ConclusionsThis document can be summarized in the following points:
- 1
The criteria for starting treatment in patients with GD1 must be evaluated individually and must follow the internationally recommended short- and long-term therapeutic objectives.
- 2
Miglustat and eliglustat are both GCst inhibitors, but have different mechanisms of action and pharmacological properties, which explains the differences in their effectiveness. This makes it obligatory to use them according to the indications on their technical datasheets and they must never be considered equivalent.
- 3
It is recommended to evaluate each drug’s indications before beginning treatment given that miglustat is indicated for patients with non-severe GD1 who cannot receive another first-line treatment whereas eliglustat is indicated for patients with GD1 of any degree of severity as a first-line treatment and without the need for previous stabilization with ERT.
- 4
It is not necessary to administer ERT prior to starting eliglustat. It can be started in patients regardless of GD1 severity.
- 5
Eliglustat is a drug that is metabolized hepatically by the cytochrome CYP2D6 and, to a lesser extent, the cytochrome CYP3A4. Therefore, before indicating treatment with eliglustat, we must determine the patient’s CYP2D6 metabolic phenotype. This step is critical for the start and dosing of treatment.
- 6
The use of eliglustat should be avoided during pregnancy; only ERT should be used.
- 7
Before beginning treatment with eliglustat, a cardiologic and bone evaluation should be conducted, quantifying the phenotype through severity indexes and the use of biomarkers. All patients must undergo a routine comprehensive evaluation whose frequency depends on whether therapeutic objectives have been reached.
- 8
The normalization of biomarkers must not be a therapeutic objective.
- 9
The association of eliglustat with drugs metabolized through the cytochromes CYP2D6 and CYP3A4—or those which use the P-glycoprotein pathway—must be done taking into account dose adjustments based on the eliglustat metabolizer phenotype and the degree of inhibition/induction of the associated drug.
- 10
Eliglustat has been demonstrated to improve the quality of life of patients with GD1.

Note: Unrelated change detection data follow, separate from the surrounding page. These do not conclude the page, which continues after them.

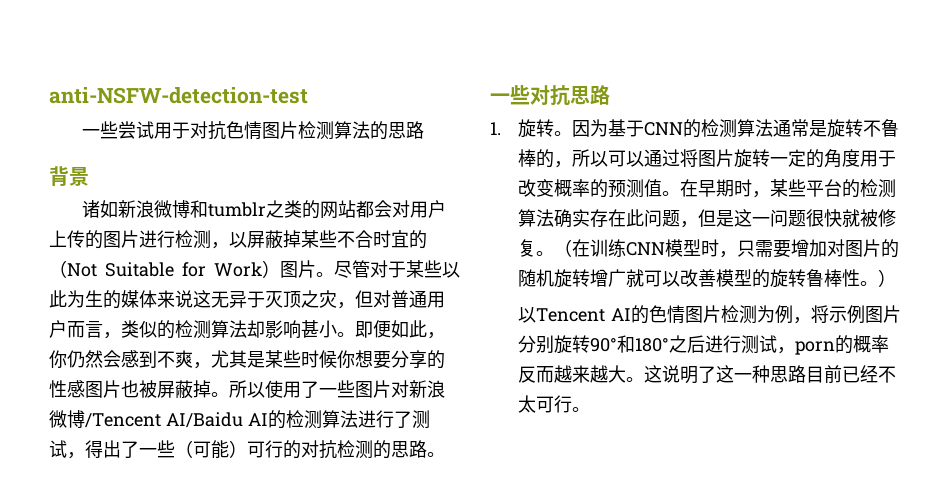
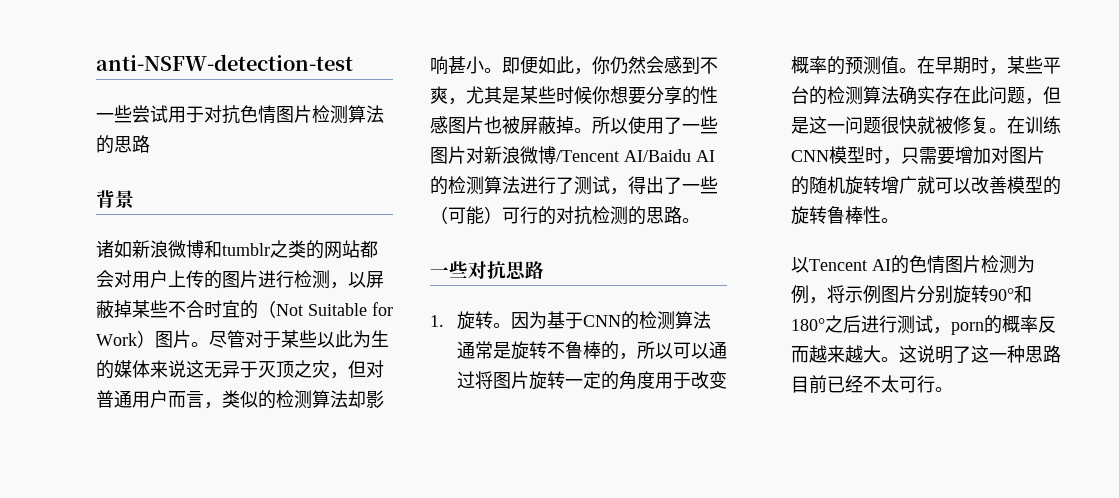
[554,239,573,257] （ -> (1007, 130) none
[878,269,897,287] ） -> (899, 220) none

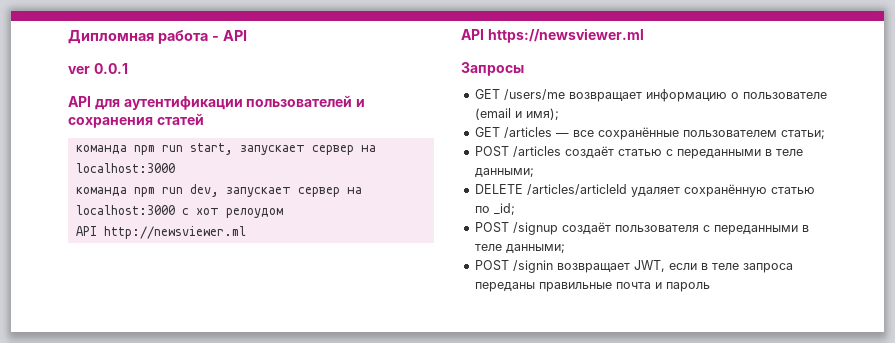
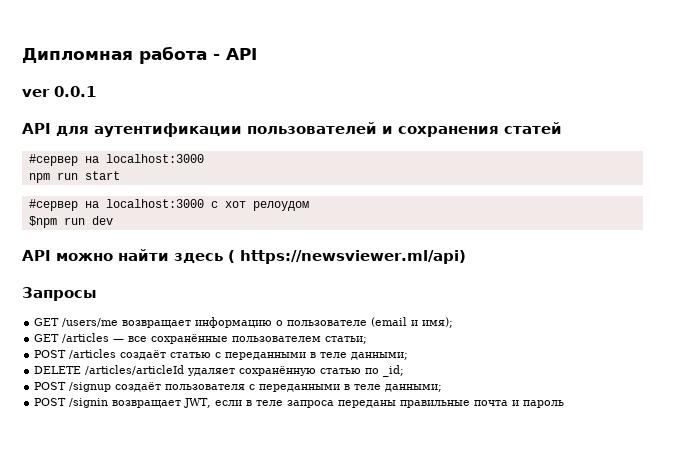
[75,143,354,155] команда npm run start, запускает сервер -> [28,154,78,166] #сервер
[75,184,340,197] команда npm run dev, запускает сервер -> [28,171,120,183] [28,199,78,211] npm run start // #сервер
[75,226,246,239] [461,28,644,43] API http://newsviewer.ml // API https://newsviewer.ml -> [28,216,113,228] [22,249,466,264] $npm run dev // API можно найти здесь ( https://newsviewer.ml/api)

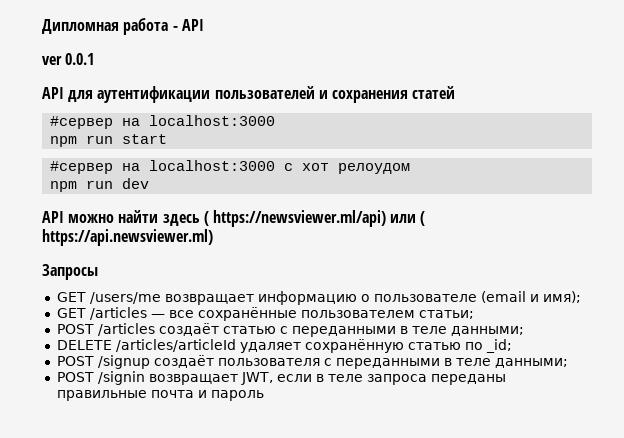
[28,216,57,228] $npm -> [50,181,78,192] npm
(466, 257) none -> [390,211,426,226] [42,229,213,246] или ( https://api.newsviewer.ml)

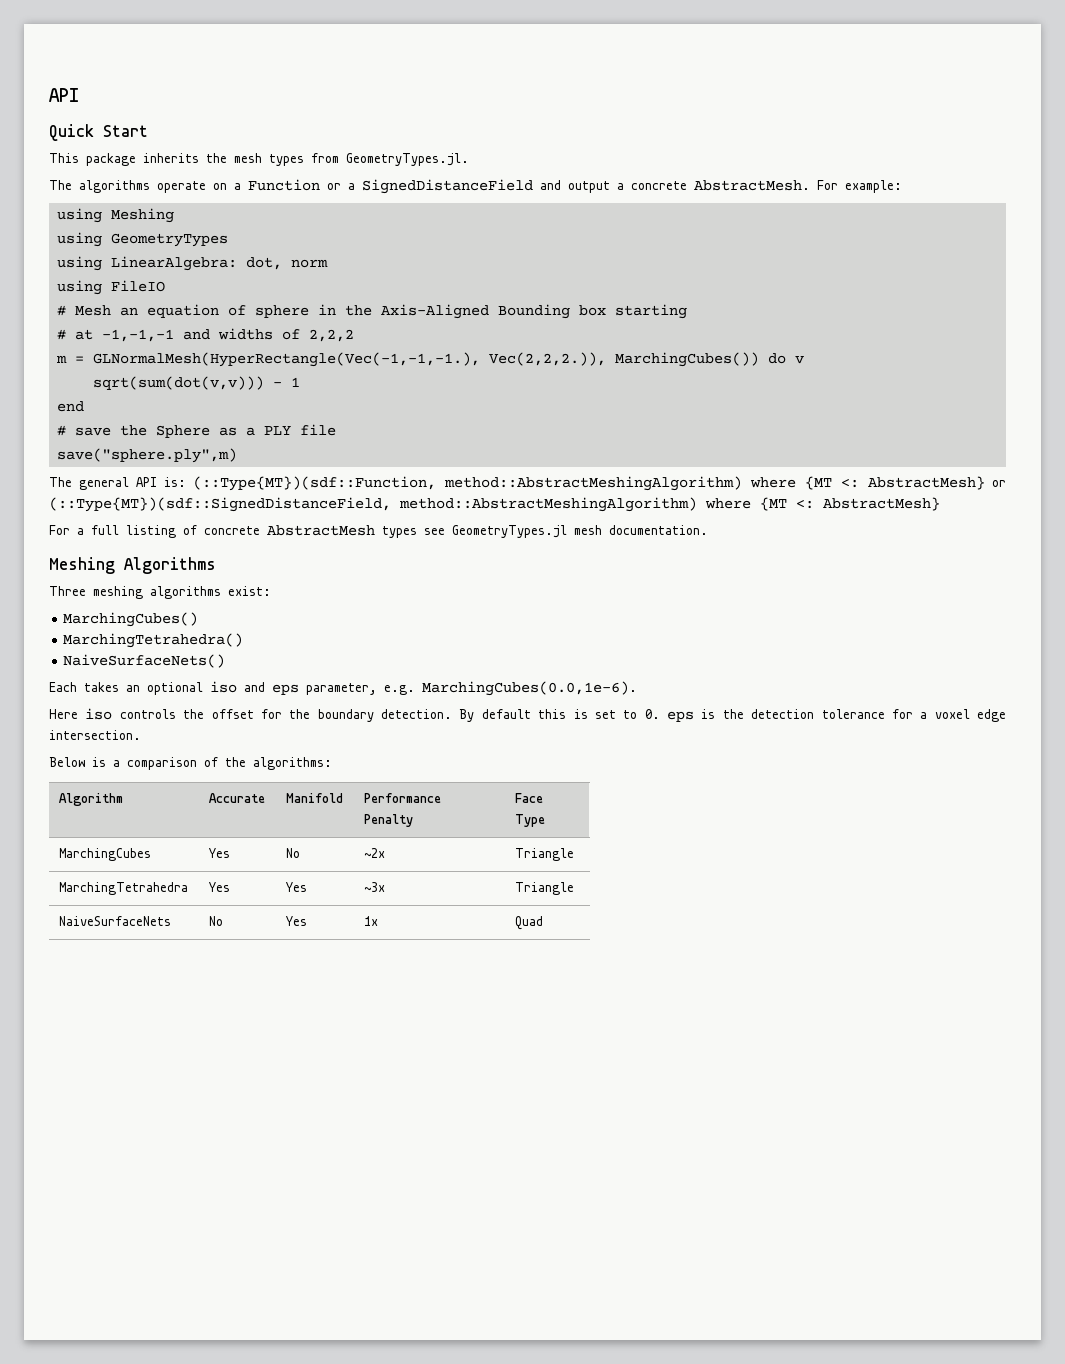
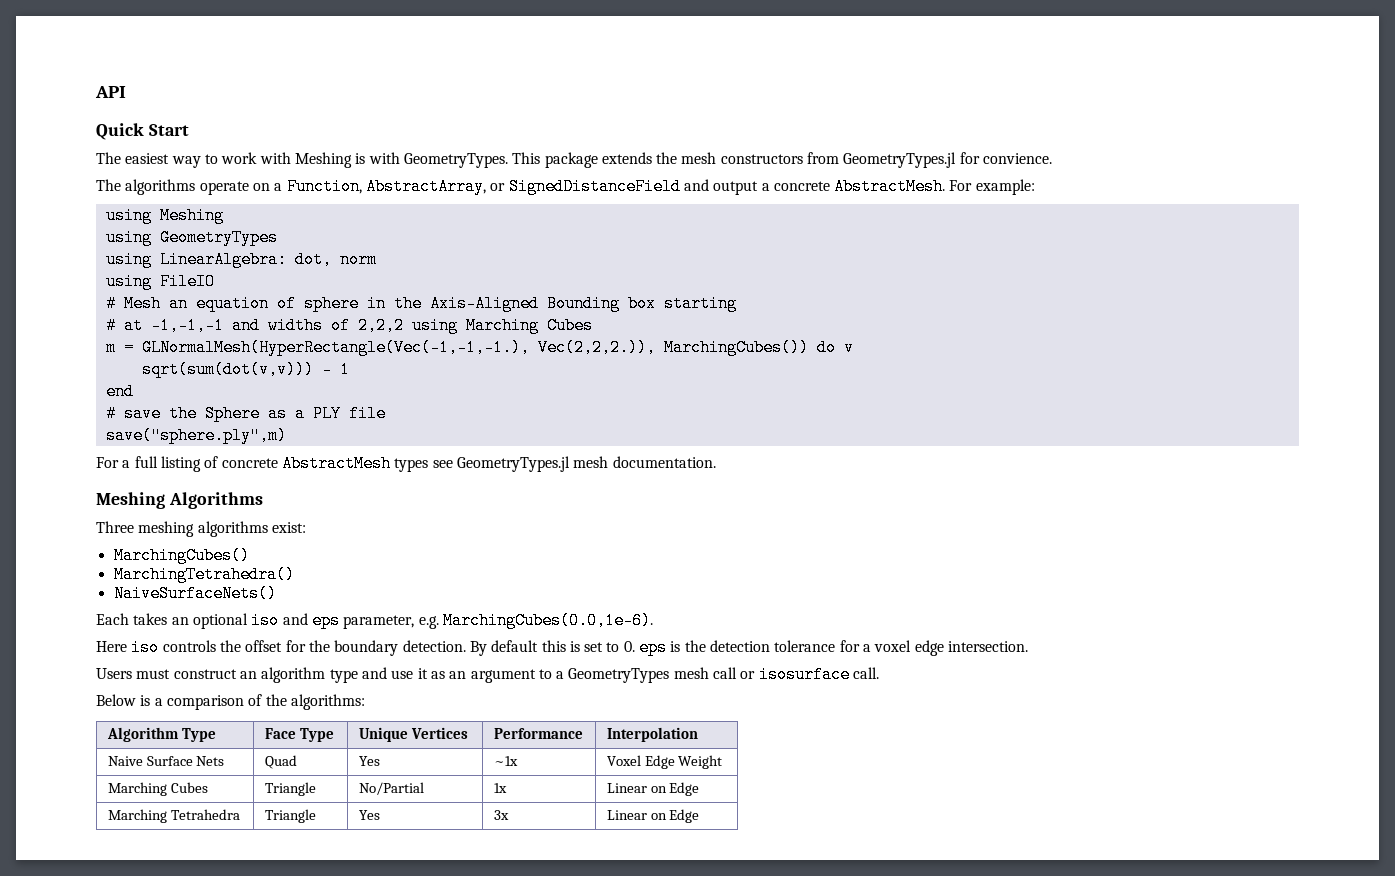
(148, 131) none -> [96,152,508,168] The easiest way to work with Meshing is with GeometryTypes.
[143,153,199,163] inherits -> [601,152,652,164] extends
[269,153,469,166] types from GeometryTypes.jl. -> [720,152,1053,168] constructors from GeometryTypes.jl for convience.
[248,179,355,191] Function or a -> [286,178,506,195] Function, AbstractArray, or
(354, 335) none -> [411,317,593,334] using Marching Cubes
[49,476,1006,491] [49,497,940,512] // The general API is: (::Type{MT})(sdf::Function, method::AbstractMeshingAlgorithm) where {MT <: AbstractMesh} or (::Type{MT})(sdf::SignedDistanceField, method::AbstractMeshingAlgorithm) where {MT <: AbstractMesh} -> (287, 435) none
(141, 735) none -> [96,666,880,683] // Users must construct an algorithm type and use it as an argument to a GeometryTypes mesh call or isosurface call.
[209,793,266,803] [286,793,344,803] [364,793,442,803] [364,814,414,827] [515,793,544,803] [515,814,546,827] [59,848,152,861] [209,848,231,858] [286,848,301,858] [364,848,386,858] [515,848,575,861] [59,882,189,895] [209,882,231,892] [286,882,308,892] [364,882,386,892] [515,882,575,895] [59,916,172,926] [209,916,224,926] [286,916,308,926] [364,916,379,926] [515,916,544,930] | Accurate | Manifold | Performance Penalty | Face Type // MarchingCubes | Yes | No | ~2x | Triangle // MarchingTetrahedra | Yes | Yes | ~3x | Triangle // NaiveSurfaceNets | No | Yes | 1x | Quad -> [181,728,216,742] [264,728,334,742] [358,727,468,742] [493,728,583,739] [606,727,698,742] [107,756,225,766] [264,755,297,769] [358,756,380,766] [493,756,518,766] [606,755,723,769] [107,782,208,796] [264,782,316,796] [358,782,424,795] [493,783,507,793] [606,782,700,796] [107,809,240,823] [264,809,316,823] [358,810,380,820] [493,810,509,820] [606,809,700,823] Type | Face Type | Unique Vertices | Performance | Interpolation // Naive Surface Nets | Quad | Yes | ~1x | Voxel Edge Weight // Marching Cubes | Triangle | No/Partial | 1x | Linear on Edge // Marching Tetrahedra | Triangle | Yes | 3x | Linear on Edge

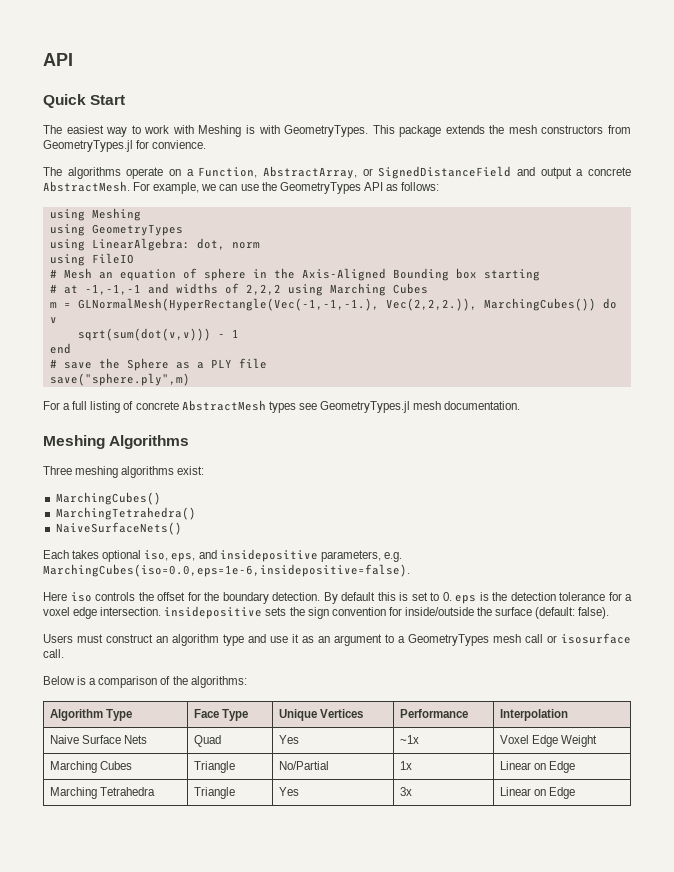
[975,179,1035,195] example: -> [153,182,440,194] example, we can use the GeometryTypes API as follows:
[171,612,653,629] an optional iso and eps parameter, e.g. MarchingCubes(0.0,1e-6). -> [102,549,402,562] [43,564,410,577] optional iso, eps, and insidepositive parameters, e.g. MarchingCubes(iso=0.0,eps=1e-6,insidepositive=false).
(1029, 646) none -> [164,606,610,619] insidepositive sets the sign convention for inside/outside the surface (default: false).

The origin of this initiative for creating a protocol arose from a group of physicians who treat patients with GD1. The motivation for creating these recommendations comes from the need for unifying criteria for action and minimizing clinical variability in order to increase clinical safety; there have been no other influences on its content. Throughout the creation of this document, all authors have maintained editorial independence and independence of opinion. They received logistical support from the company Anima Consulting, S.L., which was hired by Sanofi España. Sanofi España had no direct relationship with the authors. None of the authors received direct funding from the industry.
Conflicts of interestThe authors of this text declare the following conflicts of interest:
Miguel Ángel Torralba-Cabeza has received research funding and participated in conferences funded by Genzyme-Sanofi® and Shire®.
Marta Morado-Arias has received compensation from Genzyme-Sanofi®, Agios®, Alexion®, Novo Nordisk®, and Novartis® for her participation as an expert on Advisory Boards and as a speaker at conferences.
Agustín Pijierro-Amador has received compensation for his participation in conferences funded by Genzyme-Sanofi® and Takeda-Shire®, Alexion® and Alnylan®.
María Cristina Fernández-Canal has received compensation for her participation in conferences funded by Genzyme-Sanofi®.
Jesús Villarrubia-Espinosa has received research funding and participated in conferences funded by Genzyme-Sanofi® and Takeda-Shire®.
Please cite this article as: Torralba-Cabeza MÁ, Morado-Arias M, Pijierro-Amador A, Fernández-Canal MC, Villarrubia-Espinosa J, Recomendaciones para el tratamiento oral de pacientes adultos con enfermedad de Gaucher tipo 1, Revista Clínica Española. 2022;222:529–542.